It’s almost common knowledge that power companies need a solid baseline of power production from conventional fuels. So you have to be greatly encouraged to hear another nuclear plant would be online soon, if 2015 qualifies as soon. The 1,100-MW Watts Bar 2 has been in an on-again, off-again status for…35 years! The Tennessee Valley Authority halted construction on Unit 2 in 1988, citing a slump in power sales, and then revived it in 2007.
The TVA says the nuclear project is now on track for completion only three years later than originally planned, and thank goodness, considering all the coal plants shutting down – 18 of them by the TVAs count.
Officials said in October that the nation’s largest public power provider should wrap up construction in Q4 2015 at a cost of $4 billion to $4.5 billion. Now if the article ended here, you’d think, that’s not much for a 1,100 MW facility. But if you do the math, you might think otherwise, so let’s do the math.
First of all, the figures reveal a comparative cost of power at ($4.5 x 109/ 1.1 x 103 MW) = $4.1 x 106, or $4.1 million/MW. Initially, construction was scheduled for completion in 2012 at a cost of about $2.5 billion, but TVA officials concede that projection was way off because of poor planning and management.

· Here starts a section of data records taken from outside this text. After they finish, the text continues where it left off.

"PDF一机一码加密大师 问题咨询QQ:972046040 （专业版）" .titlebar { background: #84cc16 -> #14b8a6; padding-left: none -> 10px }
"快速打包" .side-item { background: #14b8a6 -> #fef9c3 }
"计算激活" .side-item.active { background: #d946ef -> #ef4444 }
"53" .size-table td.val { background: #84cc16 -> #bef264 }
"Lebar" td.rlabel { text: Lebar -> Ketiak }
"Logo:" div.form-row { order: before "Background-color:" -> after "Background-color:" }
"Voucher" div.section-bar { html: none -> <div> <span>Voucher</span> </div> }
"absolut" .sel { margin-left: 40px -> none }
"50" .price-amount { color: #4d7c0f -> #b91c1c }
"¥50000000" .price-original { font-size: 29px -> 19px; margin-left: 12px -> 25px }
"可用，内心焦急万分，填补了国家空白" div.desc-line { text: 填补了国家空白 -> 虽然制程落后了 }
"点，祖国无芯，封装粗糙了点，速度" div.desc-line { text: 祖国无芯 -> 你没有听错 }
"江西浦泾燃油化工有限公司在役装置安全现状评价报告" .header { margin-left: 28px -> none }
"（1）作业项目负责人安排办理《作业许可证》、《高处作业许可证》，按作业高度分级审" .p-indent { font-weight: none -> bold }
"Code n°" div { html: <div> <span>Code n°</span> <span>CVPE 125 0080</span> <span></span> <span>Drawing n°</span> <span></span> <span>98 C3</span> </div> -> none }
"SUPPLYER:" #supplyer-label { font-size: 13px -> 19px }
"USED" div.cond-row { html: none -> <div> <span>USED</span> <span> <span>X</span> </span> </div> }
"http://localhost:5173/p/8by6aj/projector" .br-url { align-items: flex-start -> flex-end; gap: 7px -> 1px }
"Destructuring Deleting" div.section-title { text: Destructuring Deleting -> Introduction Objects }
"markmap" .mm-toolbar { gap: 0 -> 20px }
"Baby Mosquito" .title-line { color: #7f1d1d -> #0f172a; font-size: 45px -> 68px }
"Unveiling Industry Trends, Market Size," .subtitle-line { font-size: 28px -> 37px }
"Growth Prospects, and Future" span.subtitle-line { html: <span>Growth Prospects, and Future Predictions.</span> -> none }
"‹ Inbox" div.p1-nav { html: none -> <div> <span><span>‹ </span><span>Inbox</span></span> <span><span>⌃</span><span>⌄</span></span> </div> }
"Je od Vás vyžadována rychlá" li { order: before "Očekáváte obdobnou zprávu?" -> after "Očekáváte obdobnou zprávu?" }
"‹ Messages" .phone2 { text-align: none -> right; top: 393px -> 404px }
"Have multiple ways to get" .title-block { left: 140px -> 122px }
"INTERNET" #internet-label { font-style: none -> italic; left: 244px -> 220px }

The figures acknowledge a cost overrun of $2 billion, or (2/2.5) 80%. We can agree that is indeed the result of poor planning and management, a sort of hallmark for government work. Now just relax. The quarterly report assures that the hurdles have been cleared, and construction efficiency is strong. Right.
Remember, the completion date is supposed to be 2015. In a next “breath”, TVA says it is reviewing the Nuclear Regulatory Commission order that says the commission will not issue final licensing decisions until it determines, “how spent nuclear fuel can be managed after a plant shuts down.” What that means is uncertain other than the first production date is not necessarily early 2016, and hence, the plant probably won’t start despite investments of $4.5 billion and 35-years.
To wrap up with a little contrast, consider that wind farms generally go up in less than 35 years, cost about $2 million/MW, provide lease payments (steady income) to land owners, produce no waste or pollution, make no demands on fresh water, and if TVA dams are nearby, surplus wind power could drive pumps to refill dams. Sounds like an Authority missed a great opportunity.